Today in Events: Tech Glitches Mire Iowa Caucuses; Macau Closes Casinos in Response to Coronavirus, Cigar Makers Abandon Industry Trade Show

1. TECH GLITCHES MIRE IOWA CAUCUSES: The Iowa Caucuses—the first official testing ground for presidential candidates—have yet to declare a winner because of difficulties with a new app that precinct leaders struggled to use. Des Moines Register: “The new app, and the secrecy surrounding it, were the source of much controversy heading into the contest. Party leaders declined to release its developer or details about how it had been tested. … Larry Sabato, director of the University of Virginia Center for Politics, said Iowa’s delay is a disaster for the future of the Iowa caucuses. ‘I’d say there is going to be a real movement to change the order of primaries.
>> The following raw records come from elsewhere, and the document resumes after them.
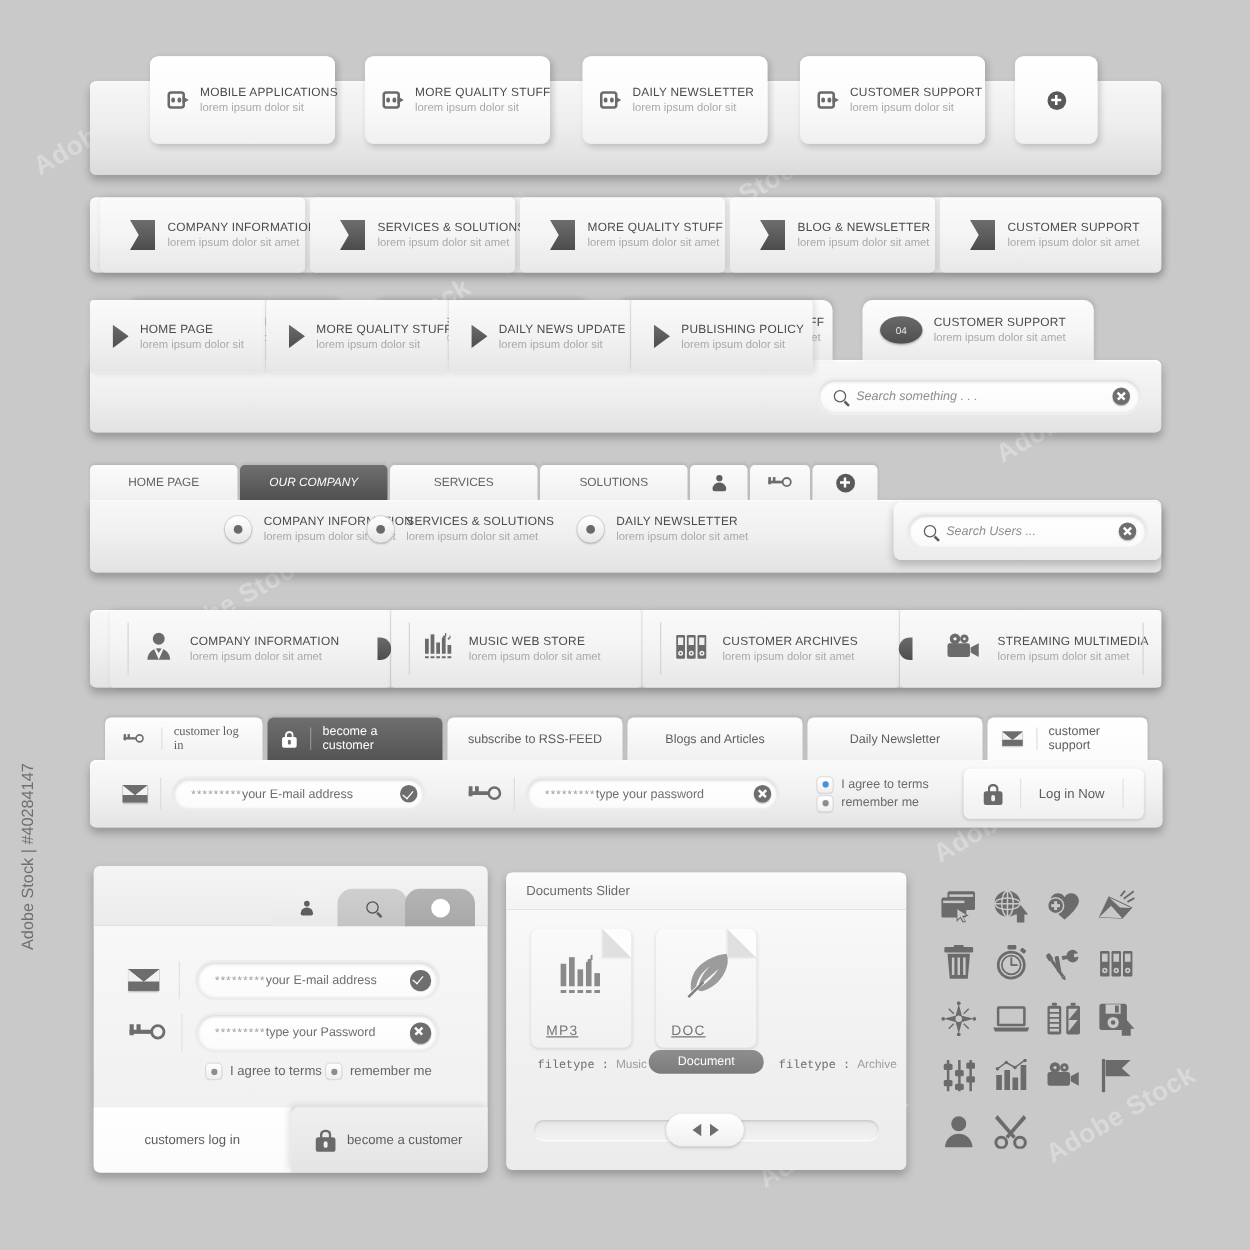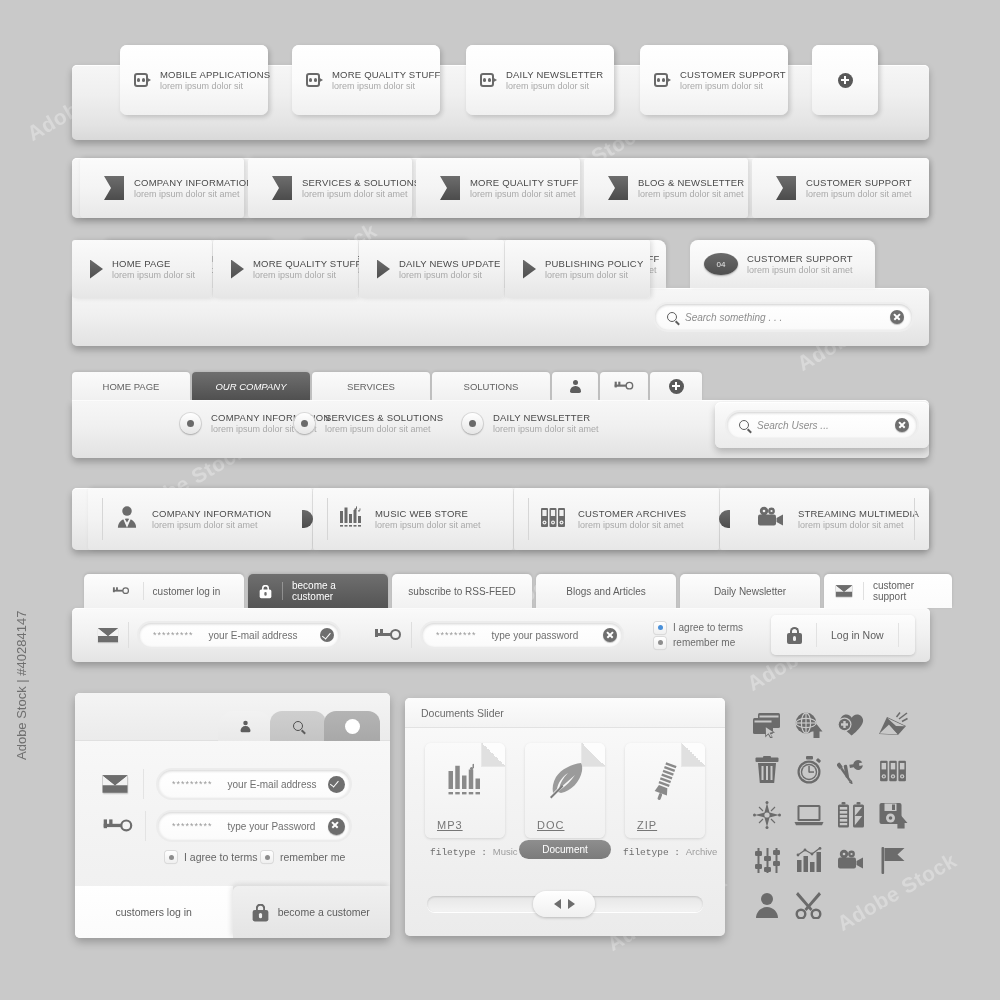--- a/index.html
+++ b/index.html
@@ -728,7 +728,7 @@
   </div>
 
   <div class="tabs">
-    <div class="tb" style="width:160px;">
+    <div class="tb" style="width:126px;font-family:Liberation Serif, serif;">
       <span class="key" style="transform:scale(.62);">
           <i class="ring"></i>
           <i class="sh"></i>

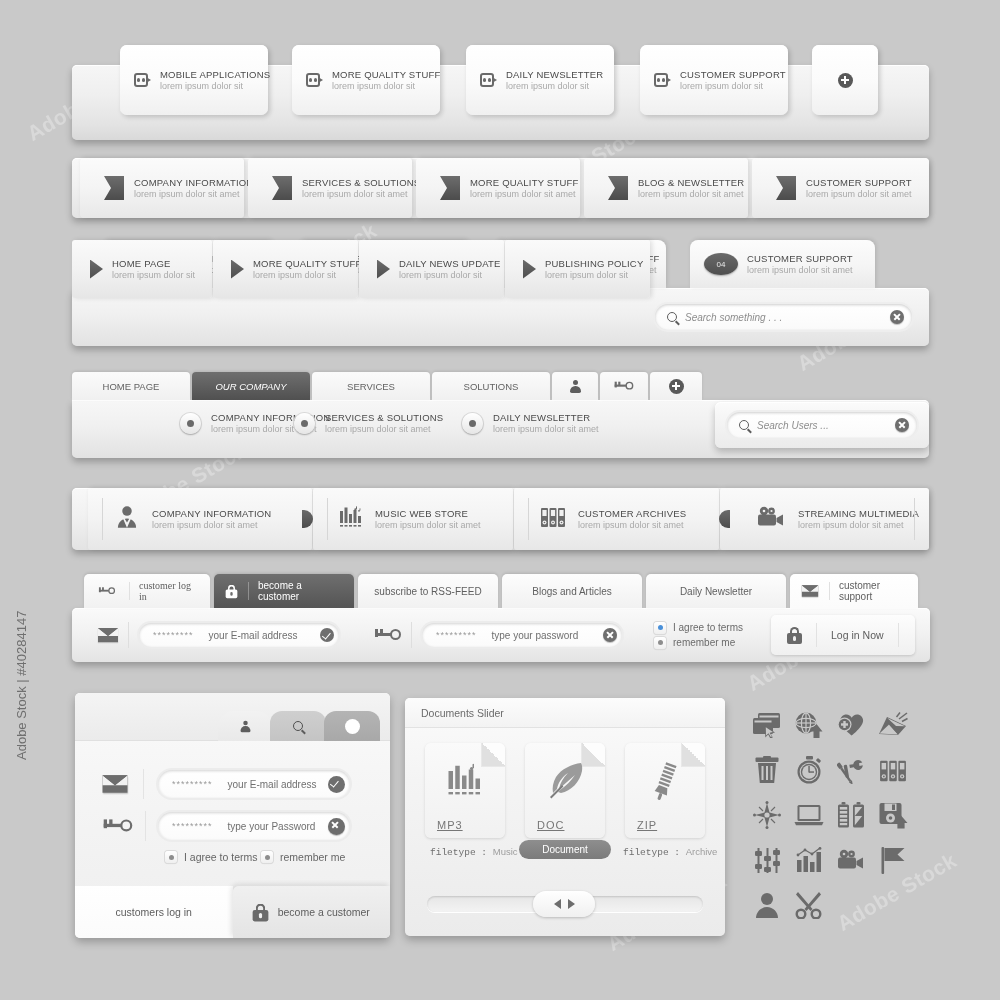--- a/index.html
+++ b/index.html
@@ -198,7 +198,7 @@
     box-shadow:0 0 0 2px #ececec, 0 1px 3px rgba(0,0,0,.18) inset;
   }
   .field .stars{ font-size:9px; color:#9a9a9a; letter-spacing:1px; }
-  .field .lbl{ font-size:10px; color:#6f6f6f; margin-left:15px; flex:1; }
+  .field .lbl{ font-size:10px; color:#6f6f6f; margin-left:0; flex:1; }
 
   .env{
     width:20px; height:14px; background:#6d6d6d; position:relative; flex:0 0 auto;

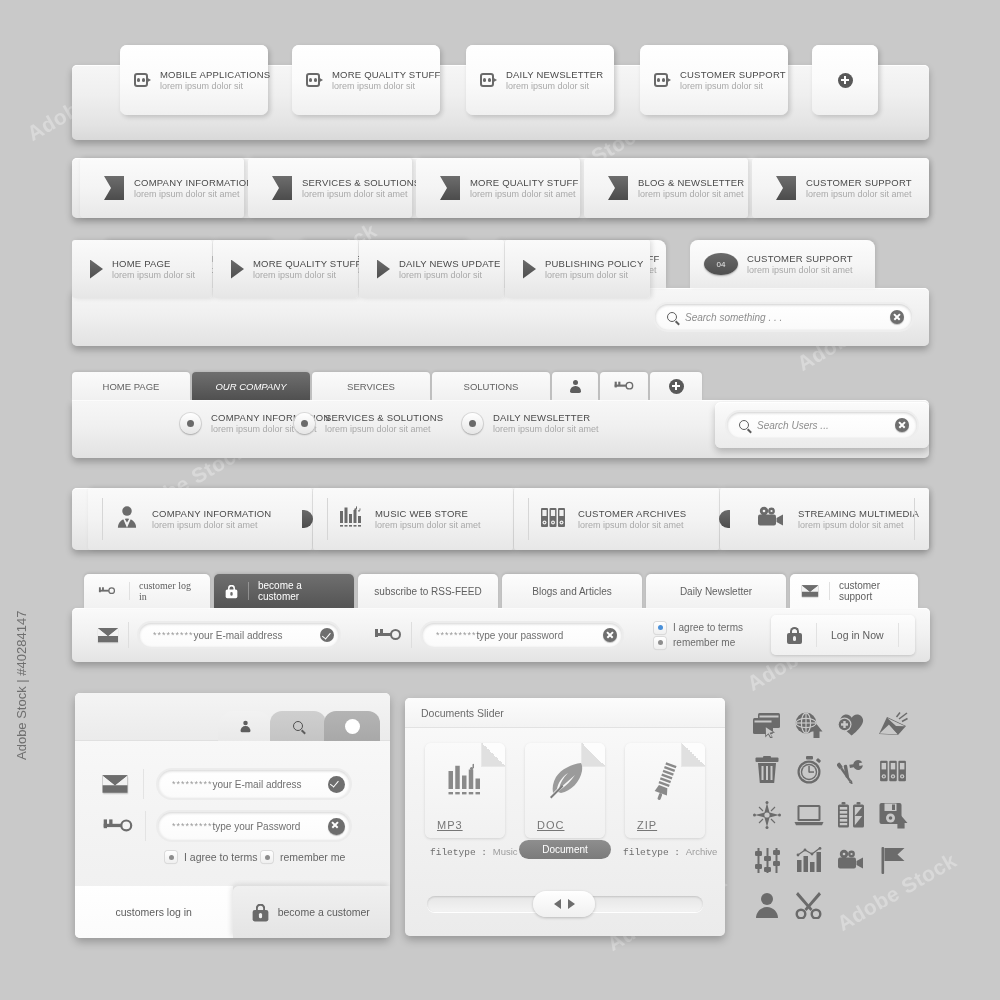--- a/index.html
+++ b/index.html
@@ -862,24 +862,6 @@
     <div class="cap">DOC</div>
   </div>
 
-  <div class="fcard" style="left:220px;">
-    <div class="fold"></div>
-    <div style="position:absolute;left:0;top:18px;width:100%;display:flex;justify-content:center;">
-      <svg width="40" height="44" viewBox="0 0 40 44" fill="#8a8a8a">
-        <g transform="rotate(20 20 22)">
-          <rect x="14" y="2" width="11" height="2.4"></rect>
-            <rect x="14" y="6" width="11" height="2.4"></rect>
-          <rect x="14" y="10" width="11" height="2.4"></rect>
-            <rect x="14" y="14" width="11" height="2.4"></rect>
-          <rect x="14" y="18" width="11" height="2.4"></rect>
-            <rect x="14" y="22" width="11" height="2.4"></rect>
-          <path d="M15 26h9l2 7h-13z"></path>
-            <rect x="18.2" y="33" width="3.2" height="7" rx="1.4"></rect>
-        </g>
-      </svg>
-    </div>
-    <div class="cap">ZIP</div>
-  </div>
 
   <div class="fcaption" style="left:25px;">
     <span class="k">filetype : </span><span class="v">Music</span>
I really do believe it and I never believed it before,’ he said.”

2. MACAU CLOSES CASINOS IN RESPONSE TO CORONAVIRUS: The global gambling hotspot Macau has been ordered to close its casinos for two weeks to limit the spread of the deadly coronavirus to the semi autonomous region. Quartz: “Even before [the] announcement, gamblers have been staying away from Macau’s casinos, which saw gambling revenue drop to $2.76 billion in January, down more than 11 percent compared with a year earlier. Tourist arrivals from China, which has quarantined more than a dozen cities and barred overseas group travel, were down 66 percent in the first three days of the Lunar New Year holiday (January 24 to January 26). Last year, the U.S.-China trade war, protests in Hong Kong, and a slowing Chinese economy led to Macau’s first annual gambling revenue decline in three years. Nevertheless, Macau’s annual gaming revenues, at more than $36 billion, far overshadow those of Las Vegas.”
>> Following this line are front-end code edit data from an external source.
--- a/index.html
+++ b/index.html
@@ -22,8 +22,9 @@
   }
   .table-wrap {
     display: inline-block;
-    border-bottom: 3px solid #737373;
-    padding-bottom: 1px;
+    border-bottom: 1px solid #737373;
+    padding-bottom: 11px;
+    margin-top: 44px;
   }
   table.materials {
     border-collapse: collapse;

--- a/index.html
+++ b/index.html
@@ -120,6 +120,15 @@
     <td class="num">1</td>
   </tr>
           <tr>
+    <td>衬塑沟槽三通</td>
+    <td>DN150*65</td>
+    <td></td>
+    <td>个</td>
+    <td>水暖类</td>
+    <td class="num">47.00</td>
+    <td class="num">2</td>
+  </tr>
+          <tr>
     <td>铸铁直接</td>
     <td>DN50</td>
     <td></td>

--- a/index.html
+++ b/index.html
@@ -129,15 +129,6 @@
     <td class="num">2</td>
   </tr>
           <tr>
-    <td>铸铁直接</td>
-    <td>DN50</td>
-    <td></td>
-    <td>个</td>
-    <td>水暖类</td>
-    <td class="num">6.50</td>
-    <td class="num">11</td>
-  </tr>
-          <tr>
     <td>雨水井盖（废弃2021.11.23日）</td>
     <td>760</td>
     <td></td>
3. CIGAR MAKERS ABANDON INDUSTRY TRADE SHOW: The four largest premium cigar companies have pulled out of exhibiting at the top trade show for the cigar industry, Premium Cigar Association, over plans to add a consumer day to the show. Robb Report: “Many of the largest premium cigar companies feel they are not being fairly represented by the PCA in relationship to the massive amounts of money they spend annually on the trade shows and related PCA costs. In addition, the PCA had proposed that the first day of the upcoming 2020 trade show be opened—for the first time—to consumers, under the banner of CigarCon. Dealers would not be allowed to purchase product during this time, which is traditionally the busiest buying day of the show. While consumers might rejoice, this would result in sales losses for the manufacturers and potentially expose some of the industry’s trade secrets to the buying public.”